Technological unemployment happens when there is no longer a reason to hire anyone anymore. None of this applies when there is nothing left a human could do for you that a machine couldn't.

Marx opposed the advancement of technology.

Machines have upkeep costs such as energy, lubricant, replacement parts, etc. I tend to think of those as being the "wage" of the machine.

I don't really understand why human workers are given special consideration in Marx's analysis. Capitalism treats workers very much like machines anyway. They are paid just enough to keep them alive and productive.

Did he? Why?

A wage represents the necessary cost to reproduce ones labor, so no, that's not a wage, it's upkeep of constant capital. And that's sort of capitalism's core problem, that workers aren't machines. Slavery would be much more useful for the purposes of profit generation, and in fact a slave is comparable to a machine given that all of the value a slave produces goes to the capitalist in the same way a machines work does, but unfortunately bourgeois democracy and the liberal state were implemented as a response to a historical number of older economic crises, ultimately leading to capitalism (which Marx is specifically bothered with) and wage labor.

Not really. In fact the entire conceptual basis of Marx's theory of history held that in order for communism to occur, capitalism would have to develop the necessary advanced material conditions to allow it's emergence. If anything he opposed it as a means by which to reify the exploitative relationship between capitalist and worker - if technology continually evolved but workers were still denied full ownership and determination of them exploitation was still at work.
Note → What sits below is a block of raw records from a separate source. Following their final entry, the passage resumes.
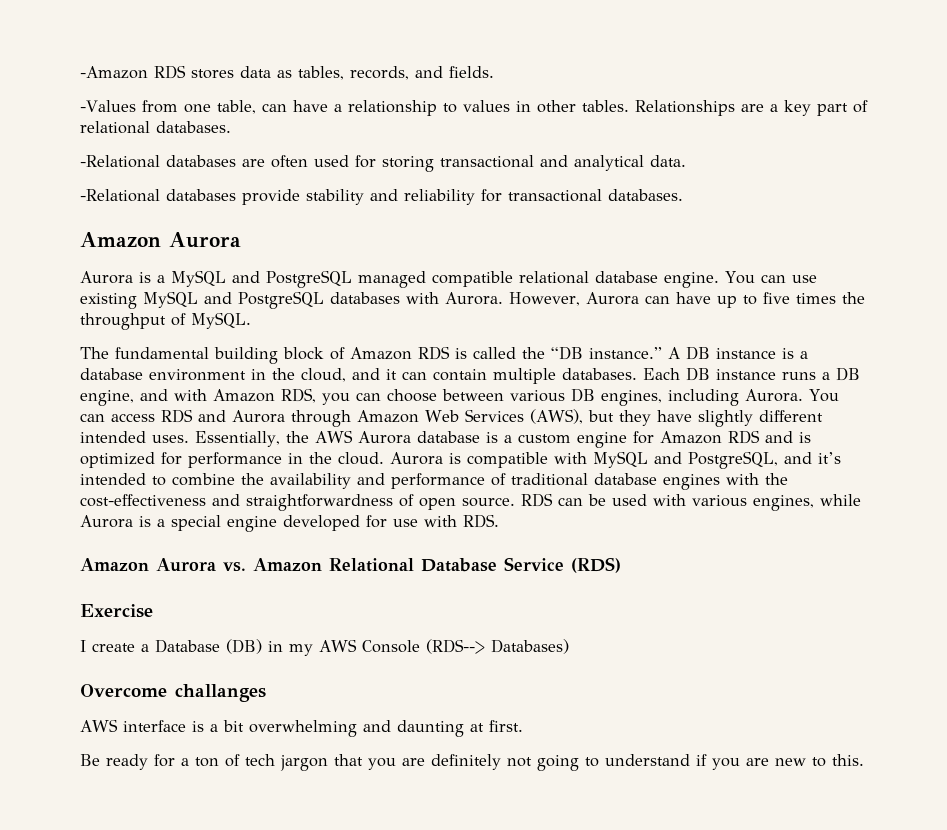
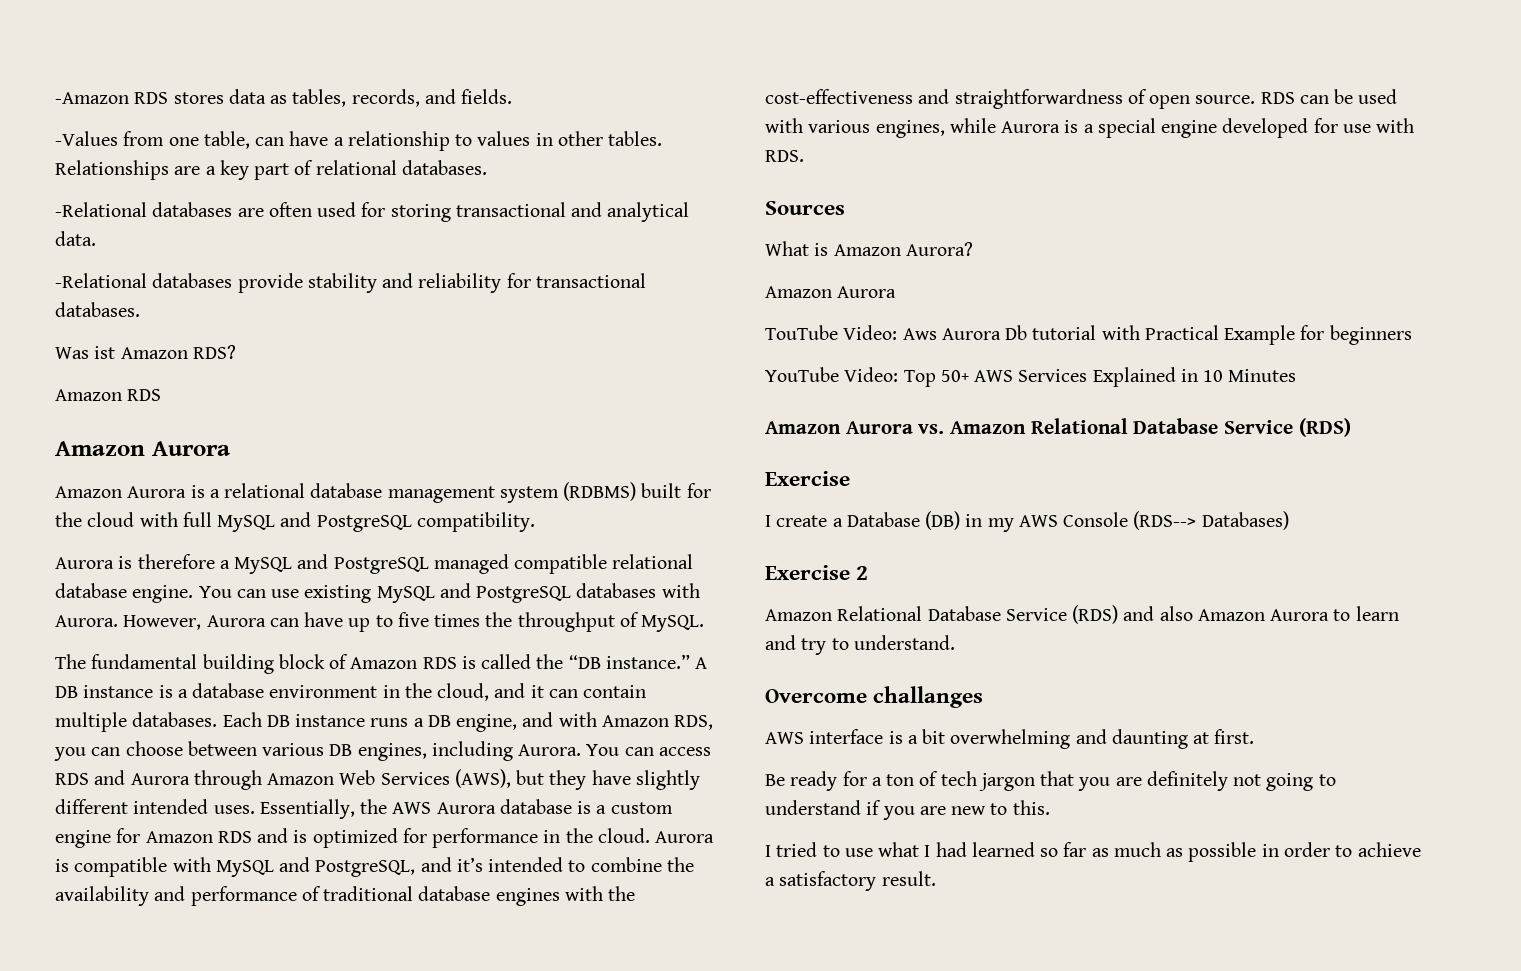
  -Relational databases provide stability and reliability for transactional databases.
+ Was ist Amazon RDS?
+ Amazon RDS
  Amazon Aurora
- Aurora is a MySQL and PostgreSQL managed compatible relational database engine.
+ Amazon Aurora is a relational database management system (RDBMS) built for the cloud with full MySQL and PostgreSQL compatibility.
+ Aurora is therefore a MySQL and PostgreSQL managed compatible relational database engine.
+ Sources
+ What is Amazon Aurora?
+ Amazon Aurora
+ TouTube Video: Aws Aurora Db tutorial with Practical Example for beginners
+ YouTube Video: Top 50+ AWS Services Explained in 10 Minutes
+ Exercise 2
+ Amazon Relational Database Service (RDS) and also Amazon Aurora to learn and try to understand.
+ I tried to use what I had learned so far as much as possible in order to achieve a satisfactory result.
Marx was wrong about some things

The other guy didn't answer your question and gave a bad summary of Marx. Marx doesn't actually explain why machines don't add surplus value.

He admits that the use value of a machine can far exceed its exchange value, then later says but this doesn't matter because machines are made by labour themselves and this implies that the total value added by a machine can only be its exchange value.

Either this point is a bizarre insertion of metaphysics or he really wants the (living) labour theory of (surplus) value to be true.

Adam Smith's falling rate of profit argument was the most accurate and best so Marx never needed to ground it in a labour theory of value in my opinion.

Answer though, just read Marx and you'll see why he says what he says. People throwing around slogans or implying the truth of things not argued for are going to say but no this principle and this principle state such and such. The Hegelian move is just go through every position with a fine tooth comb and sublating all the positions that are internally contradictory - Marx's LTV is so.

Thanks for the responses everyone. Certainly an interesting area I'd be interested to see more Marxist writing about.


Thanks for the excerpts. David Harvey's lecture was actually what got me looking into this point!


Seconded. This was may understanding of Marx's arguments about machines.
And thanks for the clarification.


Really good explanation, thanks! Guess I'll have to read Vol 3 after I'm finished with Vol 1…


Not really my understanding, although there are seriously different views of technology in socialist thought:
jacobinmag.com/2015/04/braverman-gramsci-marx-technology/

>>>/gulag/

I still don't understand how a wage is different to the upkeep costs of a machine. I mean, an individual worker can leave, but if you consider the workforce as a black-box system then you can always put in a wage and get out work, just like you can put upkeep costs into a machine and get out work.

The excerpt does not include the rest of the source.